» **EXERCISE**:
Could you find every line in the records below that contains the word "font" and copy it?

** Opening MATERIAL PROVIDED block **

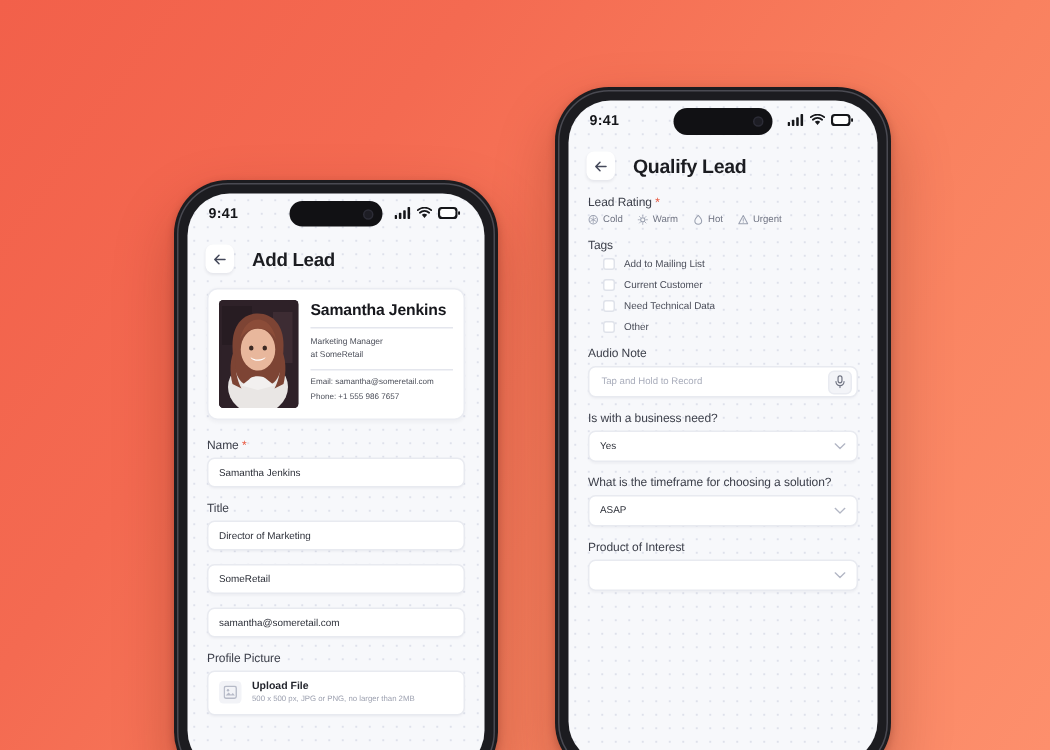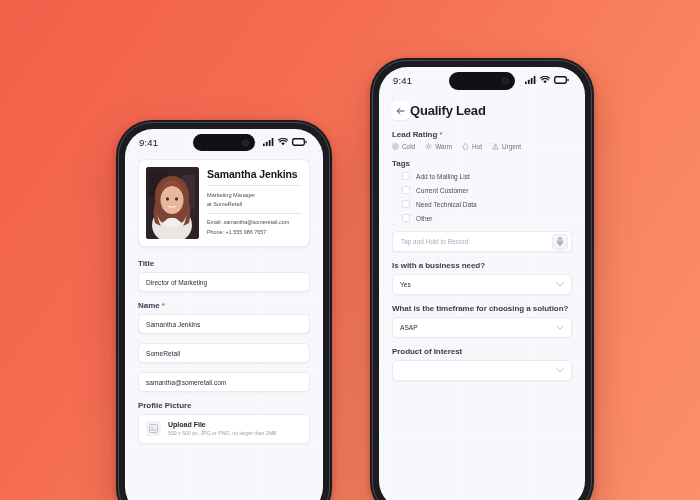--- a/index.html
+++ b/index.html
@@ -51,7 +51,7 @@
     display: flex; align-items: center; justify-content: space-between;
     padding: 0 16px 0 14px;
   }
-  .clock { font-size: 9.5px; font-weight: 400; color: #15161a; letter-spacing: .2px; }
+  .clock { font-size: 9.5px; font-weight: 700; color: #15161a; letter-spacing: .2px; }
   .status-right { display: flex; align-items: center; gap: 4px; }
   .dynamic-island {
     position: absolute; z-index: 4;

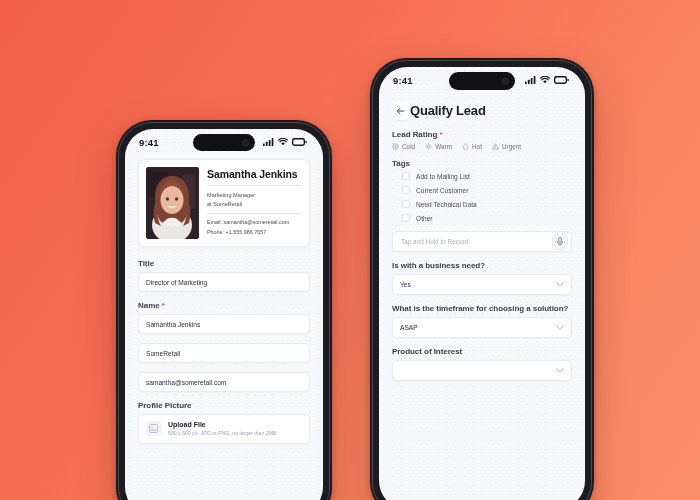--- a/index.html
+++ b/index.html
@@ -70,7 +70,7 @@
   
   .navbar {
     position: relative; z-index: 3;
-    display: flex; align-items: center; gap: 0;
+    display: flex; align-items: center; gap: 12px;
     padding: 8px 14px 6px 12px;
   }
   .back-btn {

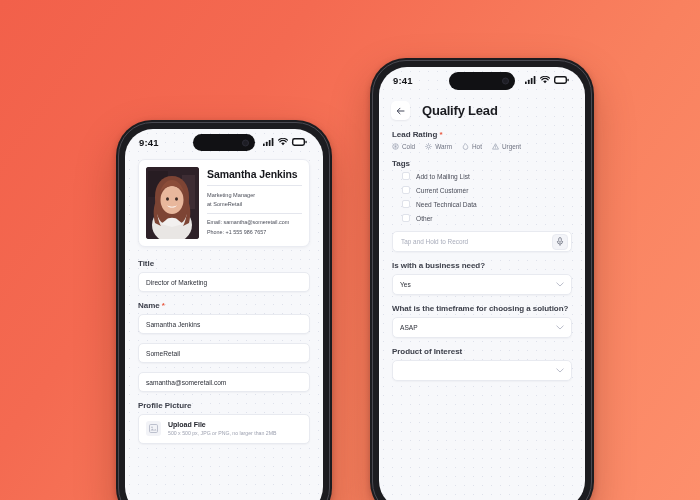--- a/index.html
+++ b/index.html
@@ -124,7 +124,7 @@
   
   .field { margin-bottom: 9px; }
   .label {
-    font-size: 8px; color: #3d404b; font-weight: 700;
+    font-size: 8px; color: #3d404b; font-weight: 400;
     margin-bottom: 4px; display: block; letter-spacing: -.05px;
   }
   .req { color: #e8553c; font-size: 8px; }

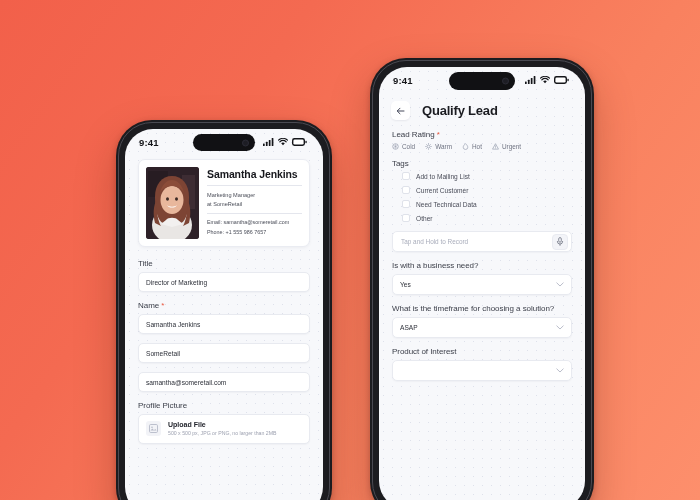--- a/index.html
+++ b/index.html
@@ -246,6 +246,16 @@
       </span>
     </div>
 
+    <div class="navbar">
+      <span class="back-btn">
+        <span>
+          <svg width="9" height="8" viewBox="0 0 9 8">
+              <path d="M4 1.2 1.2 4l2.8 2.8M1.4 4H8" stroke="#44485a" stroke-width="1" fill="none" stroke-linecap="round" stroke-linejoin="round"></path>
+            </svg>
+        </span>
+      </span>
+      <span class="nav-title">Add Lead</span>
+    </div>
 
     <div class="content">
 

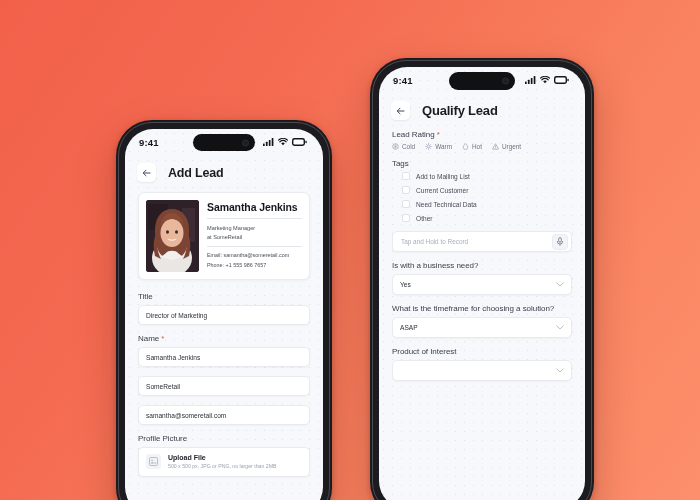--- a/index.html
+++ b/index.html
@@ -440,6 +440,7 @@
       </div>
 
       <div class="field">
+        <span class="label">Audio Note</span>
         <div class="audio-row">
           <span class="audio-ph">Tap and Hold to Record</span>
           <span class="mic-btn">

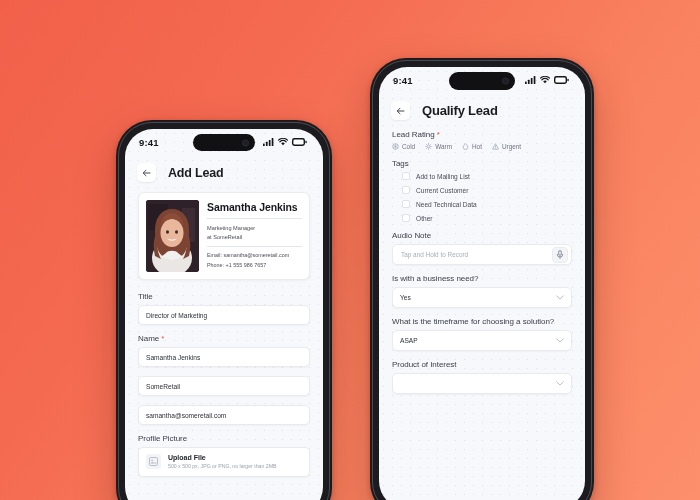--- a/index.html
+++ b/index.html
@@ -288,13 +288,13 @@
       </div>
 
       <div class="field">
+        <span class="label"><span>Name</span> <span class="req">*</span></span>
+        <div class="input">Samantha Jenkins</div>
+      </div>
+
+      <div class="field">
         <span class="label">Title</span>
         <div class="input">Director of Marketing</div>
-      </div>
-
-      <div class="field">
-        <span class="label"><span>Name</span> <span class="req">*</span></span>
-        <div class="input">Samantha Jenkins</div>
       </div>
 
       <div class="field">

** Closing MATERIAL PROVIDED block **

» **OUTPUT FOR THIS TASK**:
-  .clock { font-size: 9.5px; font-weight: 400; color: #15161a; letter-spacing: .2px; }
+  .clock { font-size: 9.5px; font-weight: 700; color: #15161a; letter-spacing: .2px; }
-    font-size: 8px; color: #3d404b; font-weight: 700;
+    font-size: 8px; color: #3d404b; font-weight: 400;
   .req { color: #e8553c; font-size: 8px; }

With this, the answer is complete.